• PROVIDED RECORDS
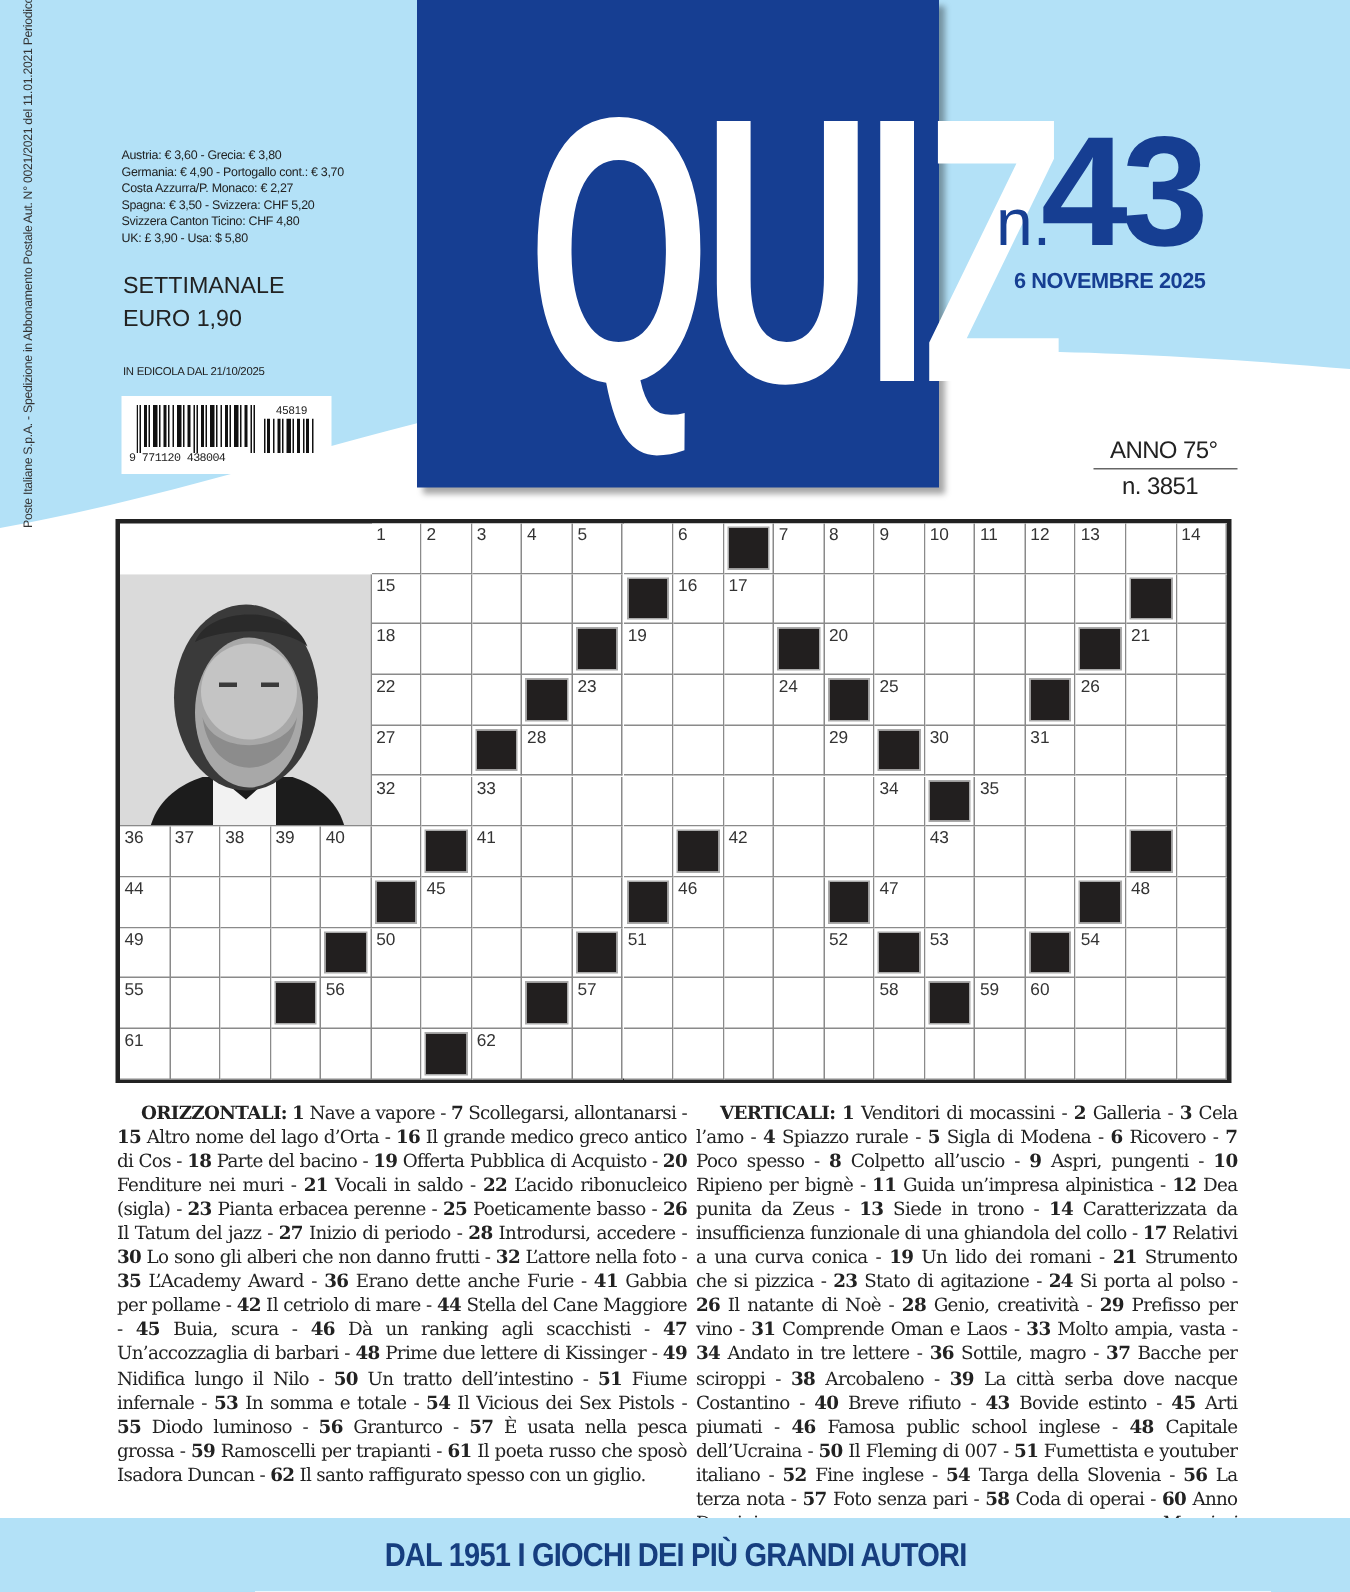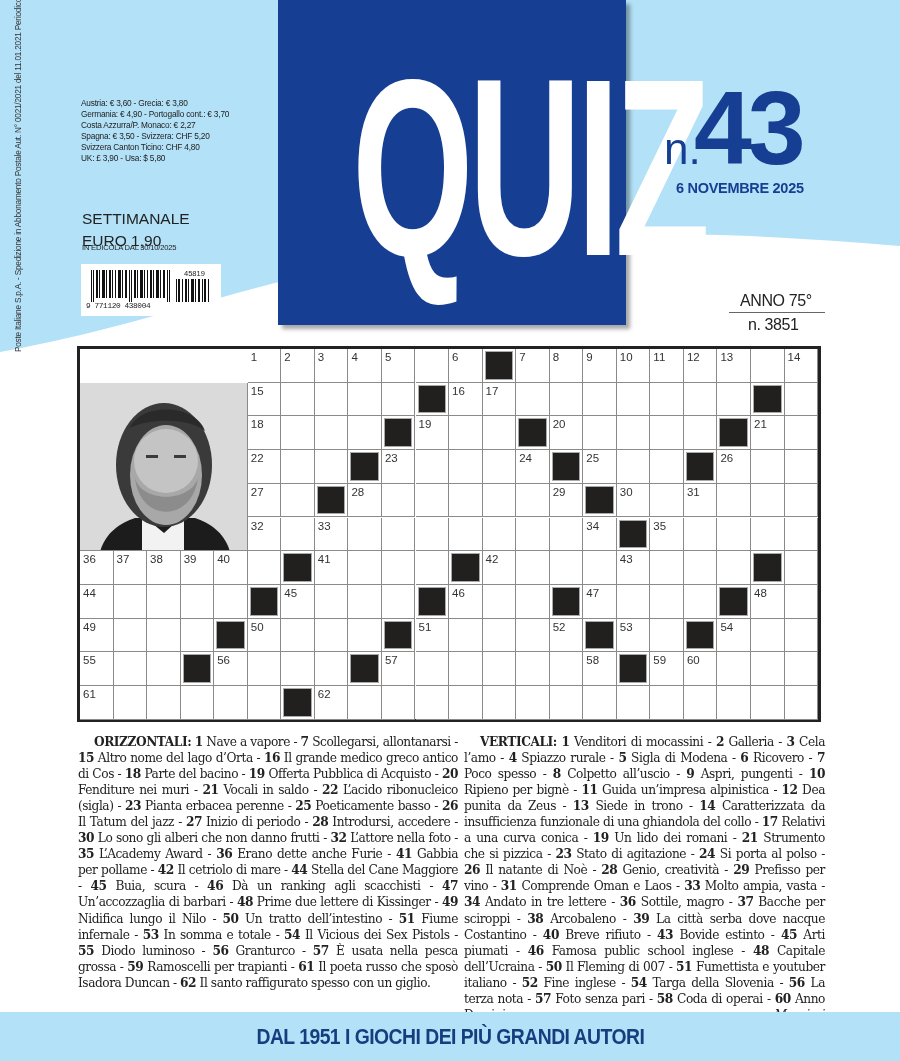--- a/index.html
+++ b/index.html
@@ -17,7 +17,7 @@
   }
 
   .prices { position: absolute; left: 81px; top: 98px; font-size: 8.3px; line-height: 11px; color: #222; letter-spacing: -0.2px; }
-  .weekly { position: absolute; left: 82px; top: 180px; font-size: 15.5px; line-height: 22px; color: #222; margin-top: 28px; }
+  .weekly { position: absolute; left: 82px; top: 180px; font-size: 15.5px; line-height: 22px; color: #222; }
   .on-sale { position: absolute; left: 82px; top: 243px; font-size: 7.6px; color: #222; letter-spacing: -0.2px; }
 
   .barcode-box { position: absolute; left: 81px; top: 264px; width: 140px; height: 52px; background: #fff; }

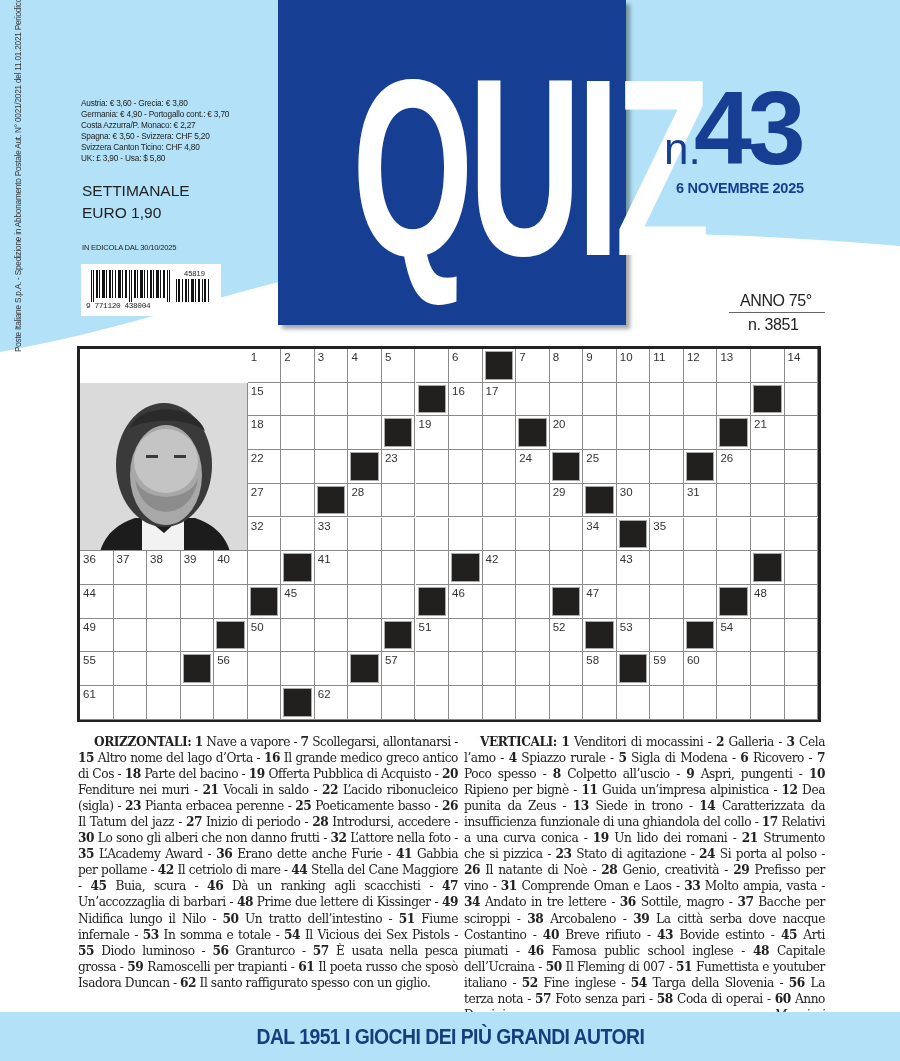--- a/index.html
+++ b/index.html
@@ -124,7 +124,7 @@
   <div>EURO 1,90</div>
 </div>
 
-<div class="on-sale">IN EDICOLA DAL 30/10/2025</div>
+<div class="on-sale">IN EDICOLA DAL 21/10/2025</div>
 
 <div class="barcode-box">
   <svg class="barcode-main" viewBox="0 0 80 32" preserveAspectRatio="none">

• THE TASK
Give back every entry in full, exactly as written, with no picture included.

• SOLUTION FOR THIS EXERCISE
--- a/index.html
+++ b/index.html
@@ -17,7 +17,7 @@
   }
 
   .prices { position: absolute; left: 81px; top: 98px; font-size: 8.3px; line-height: 11px; color: #222; letter-spacing: -0.2px; }
-  .weekly { position: absolute; left: 82px; top: 180px; font-size: 15.5px; line-height: 22px; color: #222; margin-top: 28px; }
+  .weekly { position: absolute; left: 82px; top: 180px; font-size: 15.5px; line-height: 22px; color: #222; }
   .on-sale { position: absolute; left: 82px; top: 243px; font-size: 7.6px; color: #222; letter-spacing: -0.2px; }
 
   .barcode-box { position: absolute; left: 81px; top: 264px; width: 140px; height: 52px; background: #fff; }

--- a/index.html
+++ b/index.html
@@ -124,7 +124,7 @@
   <div>EURO 1,90</div>
 </div>
 
-<div class="on-sale">IN EDICOLA DAL 30/10/2025</div>
+<div class="on-sale">IN EDICOLA DAL 21/10/2025</div>
 
 <div class="barcode-box">
   <svg class="barcode-main" viewBox="0 0 80 32" preserveAspectRatio="none">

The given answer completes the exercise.